This is a C response.

C11 (n1570) 6.3.2.3 p7

A pointer to an object type can be converted to a pointer to another object type. If the resulting pointer is not correctly aligned *) for the reference type, the behavior is undefined. Otherwise, when converting back, the result will be compared with the original pointer.

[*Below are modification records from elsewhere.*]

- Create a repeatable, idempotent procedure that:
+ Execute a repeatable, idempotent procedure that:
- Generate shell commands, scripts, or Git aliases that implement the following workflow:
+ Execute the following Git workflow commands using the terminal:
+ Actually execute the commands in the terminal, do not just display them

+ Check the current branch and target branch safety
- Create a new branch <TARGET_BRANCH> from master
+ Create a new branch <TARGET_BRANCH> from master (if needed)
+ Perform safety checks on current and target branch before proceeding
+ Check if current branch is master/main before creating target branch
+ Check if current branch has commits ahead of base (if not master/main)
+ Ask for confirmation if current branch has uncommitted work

*) In general, the concept of “correctly aligned” is transitive: if a pointer to type A correctly aligned for a pointer to type B , which, in turn, is correctly aligned for a pointer to type C , then a pointer to type A correctly aligned for a pointer to type C

The standard is a bit vague what happens if we use such a pointer (strict anti-aliasing to the side) for anything else but its conversion, but the intention and widespread interpretation is that such pointers should compare the same (and have the same numerical value, for example , they should also be equal when converting to uintptr_t ), as an example, think of (void *)array == (void *)&array (converting to char * instead of void * explicitly guaranteed).

 T(*pa1)[6] = (T(*)[6])a;

This is good, the pointer is correctly aligned (same pointer as &a ).

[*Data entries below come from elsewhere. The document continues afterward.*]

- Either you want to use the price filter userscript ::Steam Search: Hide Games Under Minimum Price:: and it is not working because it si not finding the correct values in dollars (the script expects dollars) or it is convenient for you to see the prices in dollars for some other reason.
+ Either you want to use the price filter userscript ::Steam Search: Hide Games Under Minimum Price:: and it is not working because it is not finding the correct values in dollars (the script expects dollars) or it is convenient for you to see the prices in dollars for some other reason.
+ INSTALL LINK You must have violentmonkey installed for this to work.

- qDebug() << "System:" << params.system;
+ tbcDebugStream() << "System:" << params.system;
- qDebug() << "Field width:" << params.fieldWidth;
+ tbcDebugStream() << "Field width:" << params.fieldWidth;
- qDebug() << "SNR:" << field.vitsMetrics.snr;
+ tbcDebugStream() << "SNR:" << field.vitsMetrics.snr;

 T(*pa2)[3][2] = (T(*)[3][2])a; // (i) T(*pa3)[1][2][3] = (T(*)[1][2][3])a; // (ii)

Iff T[6] has the same alignment requirements as T[3][2] and the same as T[1][2][3] , (i) and (ii) are safe, respectively . It seems strange to me that they cannot, but I cannot find guarantees in the standard that they must have the same alignment requirements.

 T *p = a; // safe, of course T *p1 = *pa1; // *pa1 has type T[6], after lvalue conversion it T*, OK T *p2 = **pa2; // **pa2 has type T[2], or T* after conversion, OK T *p3 = ***pa3; // ***pa3, has type T[3], T* after conversion, OK

Ignoring UB caused by passing int * , where printf expects void * , will consider the expression in arguments for the next printf , first defined:

 a[5] // OK, of course (*pa1)[5] (*pa2)[2][1] (*pa3)[0][1][2] p[5] // same as a[5] p1[5]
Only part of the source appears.